All entries are to be reproduced exactly; the pictures are to be omitted.
*** EXERCISE MATERIALS ***
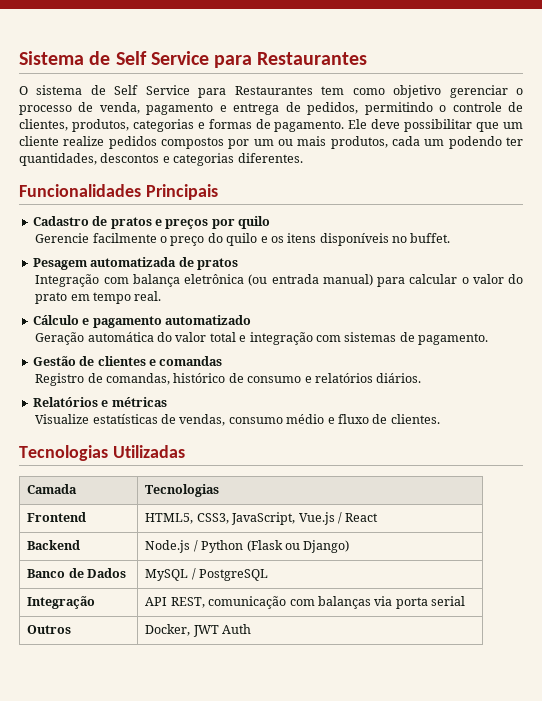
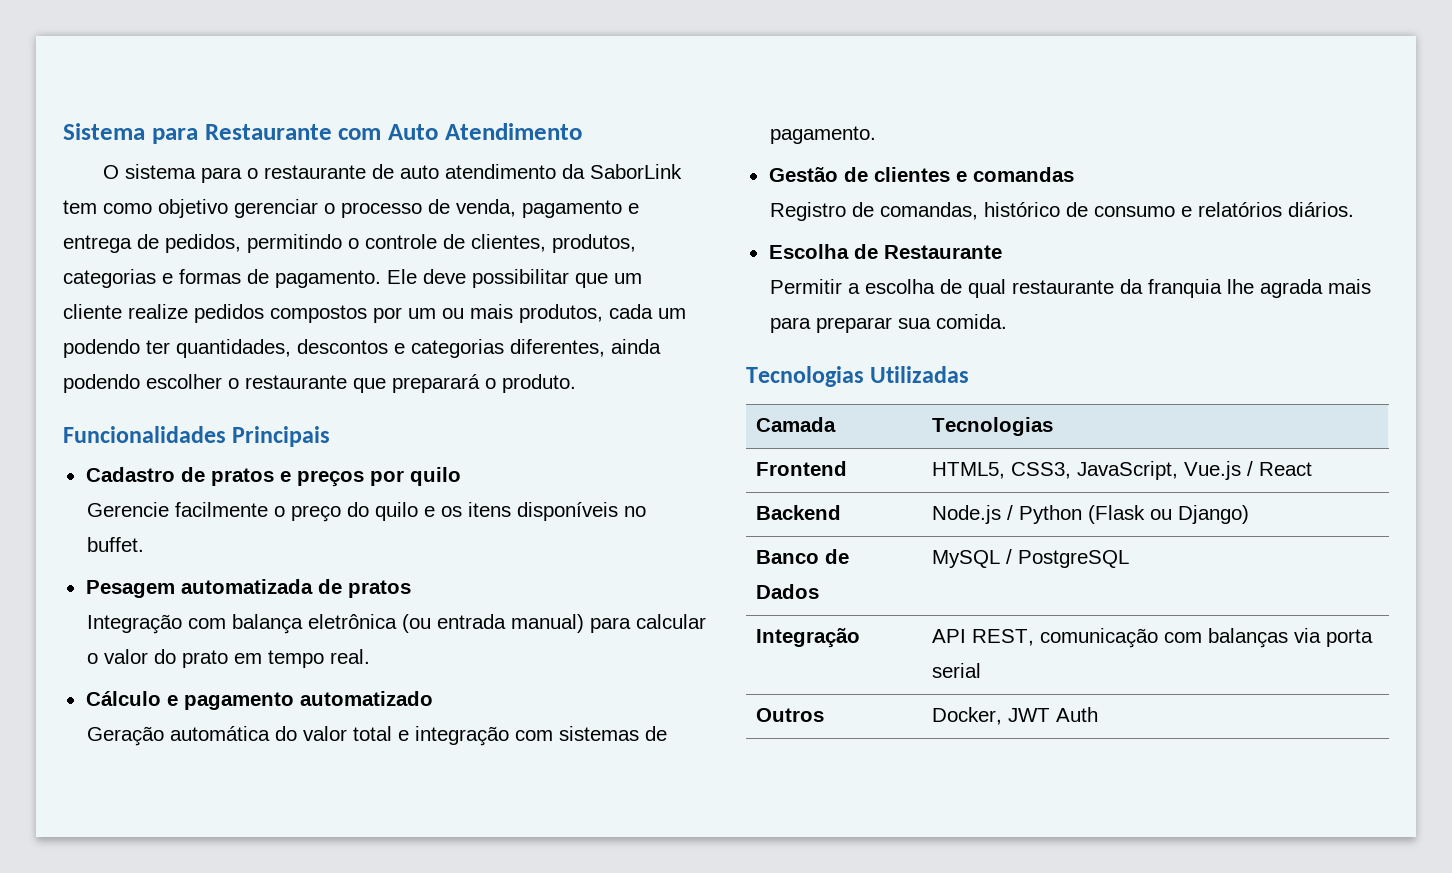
- Sistema de Self Service para Restaurantes
- O sistema de Self Service para Restaurantes tem como objetivo gerenciar o processo de venda, pagamento e entrega de pedidos, permitindo o controle de clientes, produtos, categorias e formas de pagamento.
+ Sistema para Restaurante com Auto Atendimento
+ O sistema para o restaurante de auto atendimento da SaborLink tem como objetivo gerenciar o processo de venda, pagamento e entrega de pedidos, permitindo o controle de clientes, produtos, categorias e formas de pagamento.
- Ele deve possibilitar que um cliente realize pedidos compostos por um ou mais produtos, cada um podendo ter quantidades, descontos e categorias diferentes.
+ Ele deve possibilitar que um cliente realize pedidos compostos por um ou mais produtos, cada um podendo ter quantidades, descontos e categorias diferentes, ainda podendo escolher o restaurante que preparará o produto.
- Relatórios e métricas
- Visualize estatísticas de vendas, consumo médio e fluxo de clientes.
+ Escolha de Restaurante
+ Permitir a escolha de qual restaurante da franquia lhe agrada mais para preparar sua comida.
*** End of EXERCISE MATERIALS ***
- WRITTEN REPLY
- Sistema de Self Service para Restaurantes
- O sistema de Self Service para Restaurantes tem como objetivo gerenciar o processo de venda, pagamento e entrega de pedidos, permitindo o controle de clientes, produtos, categorias e formas de pagamento.
+ Sistema para Restaurante com Auto Atendimento
+ O sistema para o restaurante de auto atendimento da SaborLink tem como objetivo gerenciar o processo de venda, pagamento e entrega de pedidos, permitindo o controle de clientes, produtos, categorias e formas de pagamento.
- Ele deve possibilitar que um cliente realize pedidos compostos por um ou mais produtos, cada um podendo ter quantidades, descontos e categorias diferentes.
+ Ele deve possibilitar que um cliente realize pedidos compostos por um ou mais produtos, cada um podendo ter quantidades, descontos e categorias diferentes, ainda podendo escolher o restaurante que preparará o produto.
- Relatórios e métricas
- Visualize estatísticas de vendas, consumo médio e fluxo de clientes.
+ Escolha de Restaurante
+ Permitir a escolha de qual restaurante da franquia lhe agrada mais para preparar sua comida.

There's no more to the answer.